ACTIVITY: In the entries below, find every line with "none" and copy it.

DATA IN THIS EXERCISE:
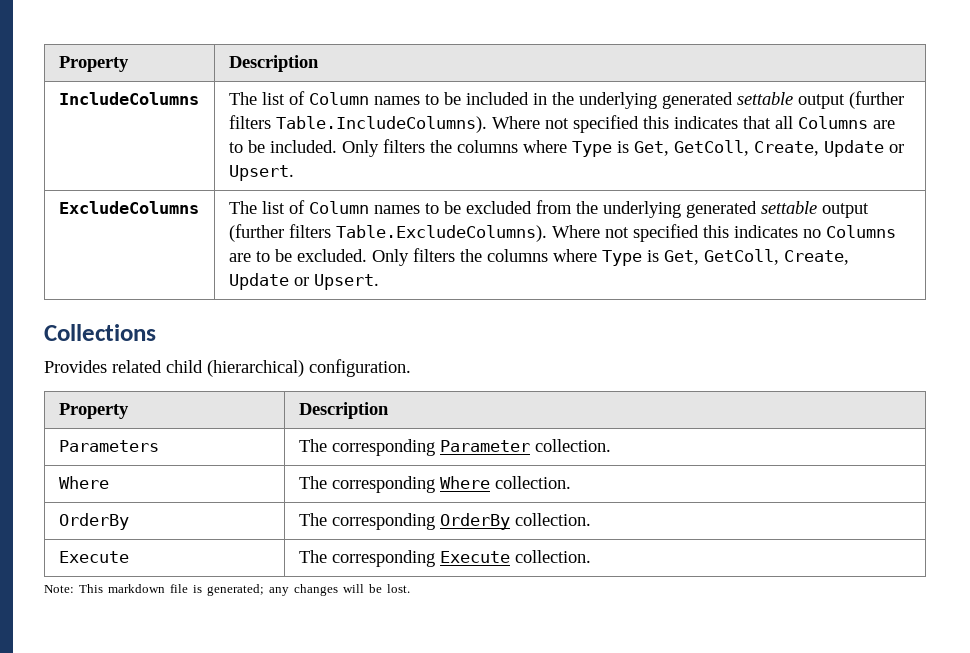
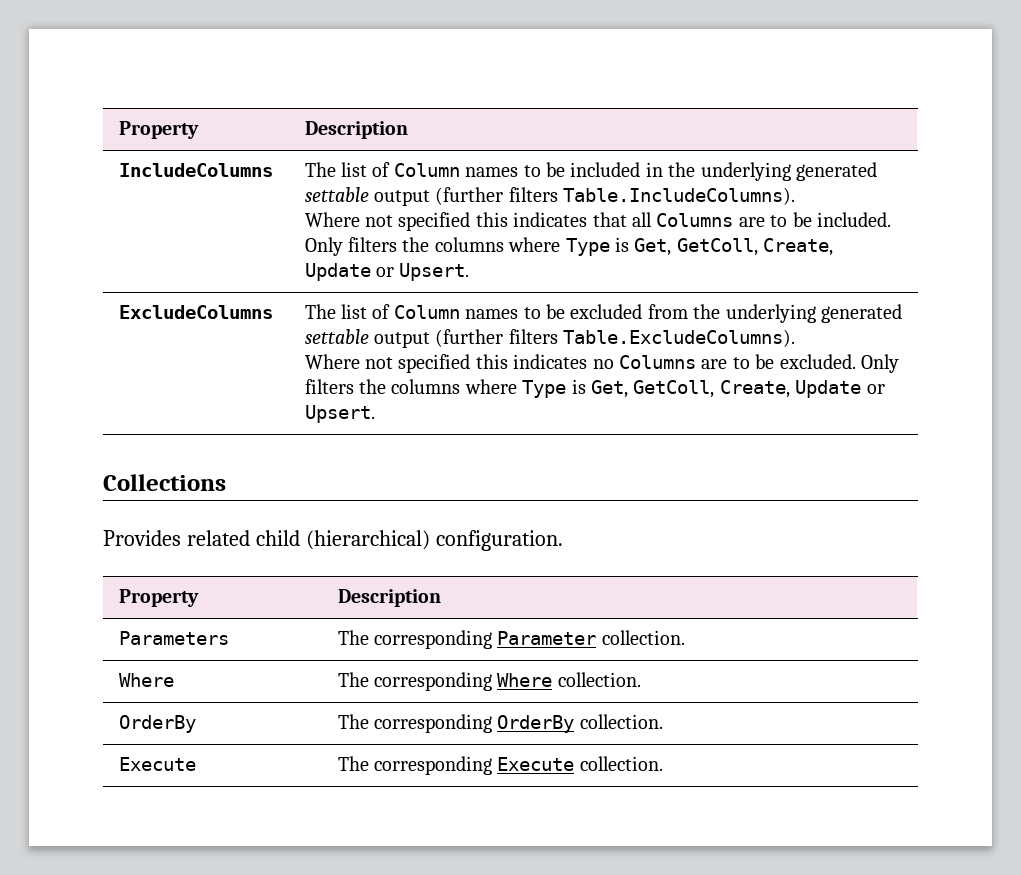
(487, 124) none -> (796, 196) //
(547, 233) none -> (796, 338) //
[44,584,410,596] // Note: This markdown file is generated; any changes will be lost. -> (663, 763) none

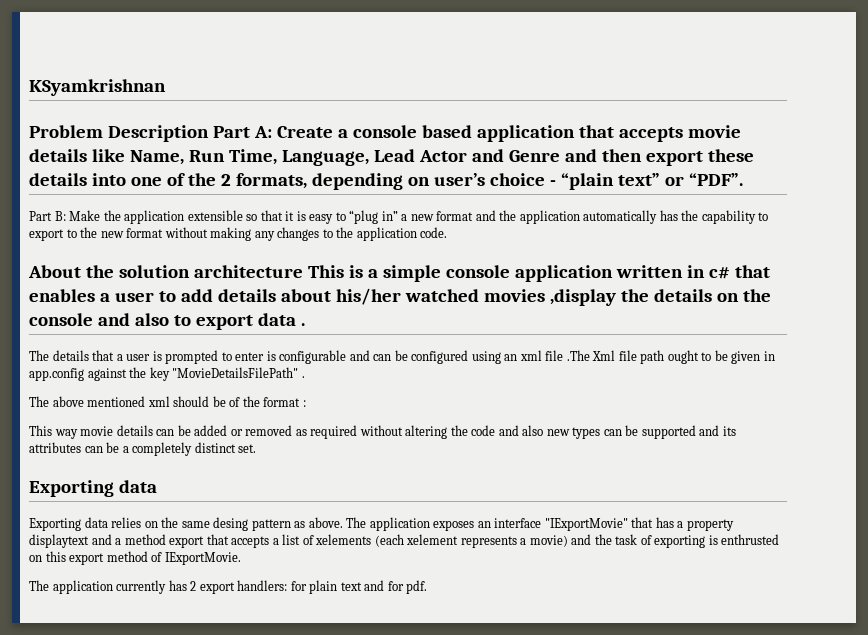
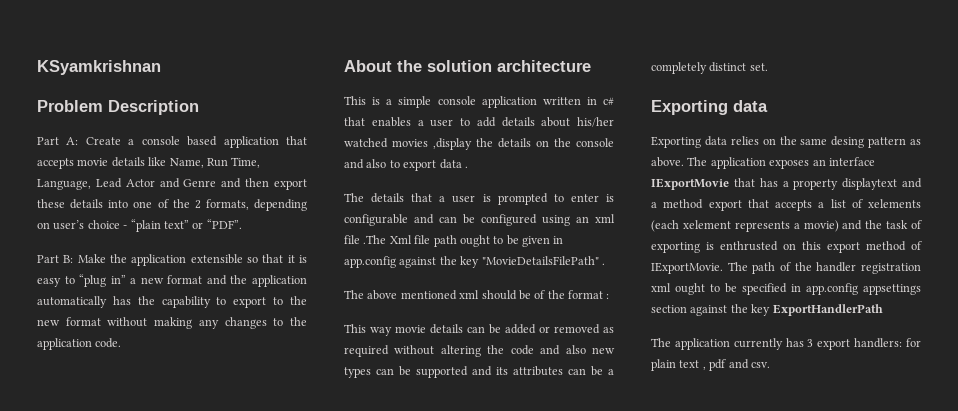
(209, 133) none -> (199, 107) //
(303, 271) none -> (591, 66) //
[544,518,628,531] "IExportMovie" -> [651,178,729,190] IExportMovie
(241, 558) none -> [727,262,921,274] [651,283,921,295] [651,304,883,316] The path of the handler registration xml ought to be specified in app.config appsettings section against the key ExportHandlerPath
[190,581,197,591] 2 -> [807,339,814,347] 3
[364,580,428,594] and for pdf. -> [702,359,770,371] , pdf and csv.

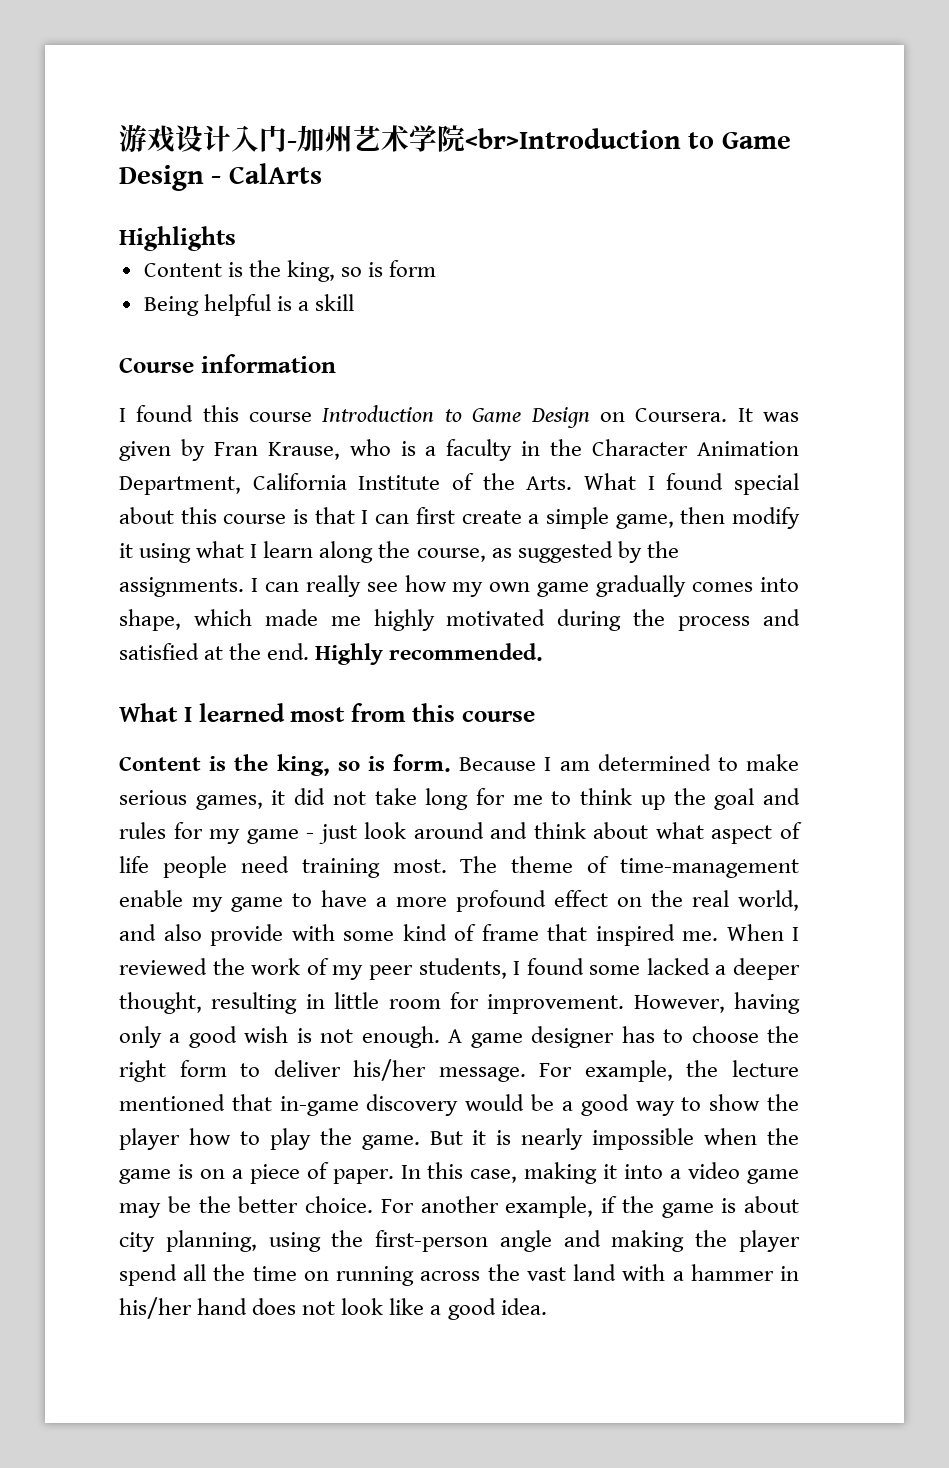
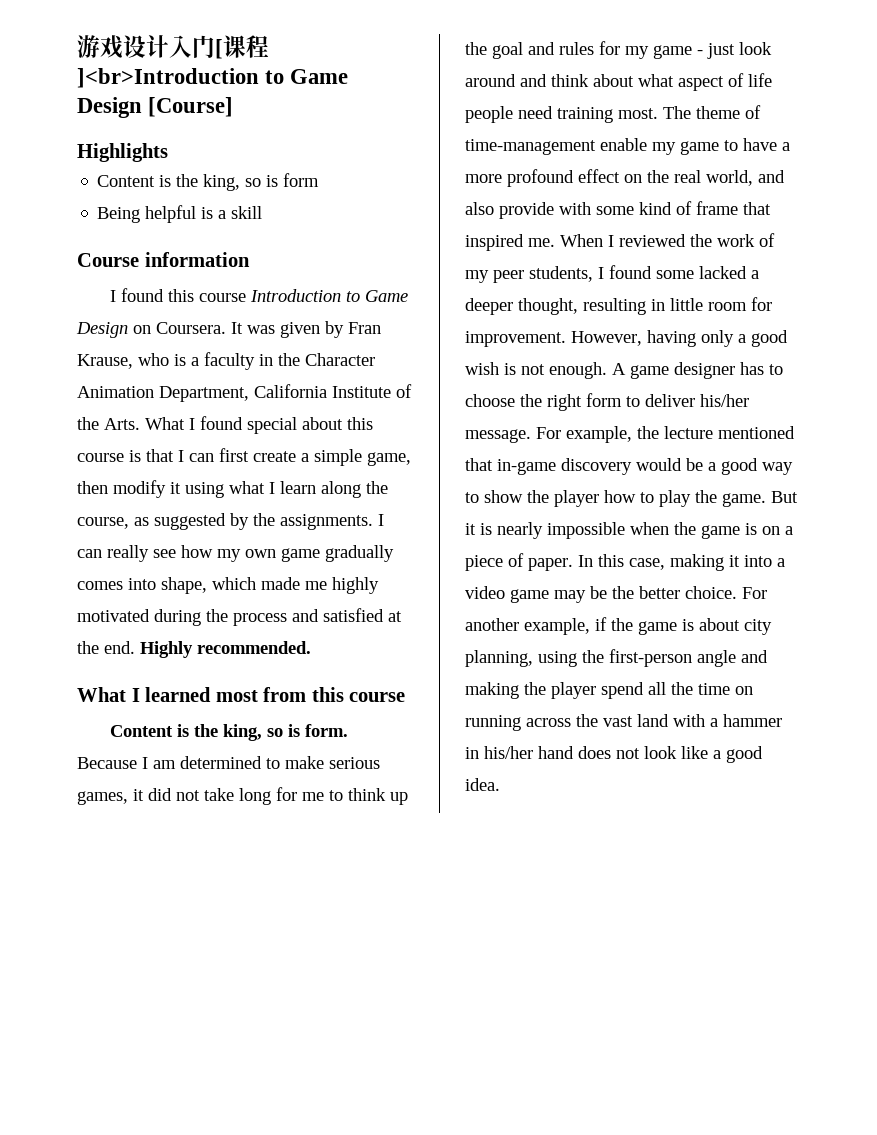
[287,125,791,152] [119,163,322,191] -加州艺术学院<br>Introduction to Game Design - CalArts -> [215,35,269,59] [77,68,349,88] [77,97,234,118] [课程]<br>Introduction to Game Design [Course]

COMPLETED TASK:
(487, 124) none -> (796, 196) //
(547, 233) none -> (796, 338) //
[44,584,410,596] // Note: This markdown file is generated; any changes will be lost. -> (663, 763) none
(209, 133) none -> (199, 107) //
(303, 271) none -> (591, 66) //
(241, 558) none -> [727,262,921,274] [651,283,921,295] [651,304,883,316] The path of the handler registration xml ought to be specified in app.config appsettings section against the key ExportHandlerPath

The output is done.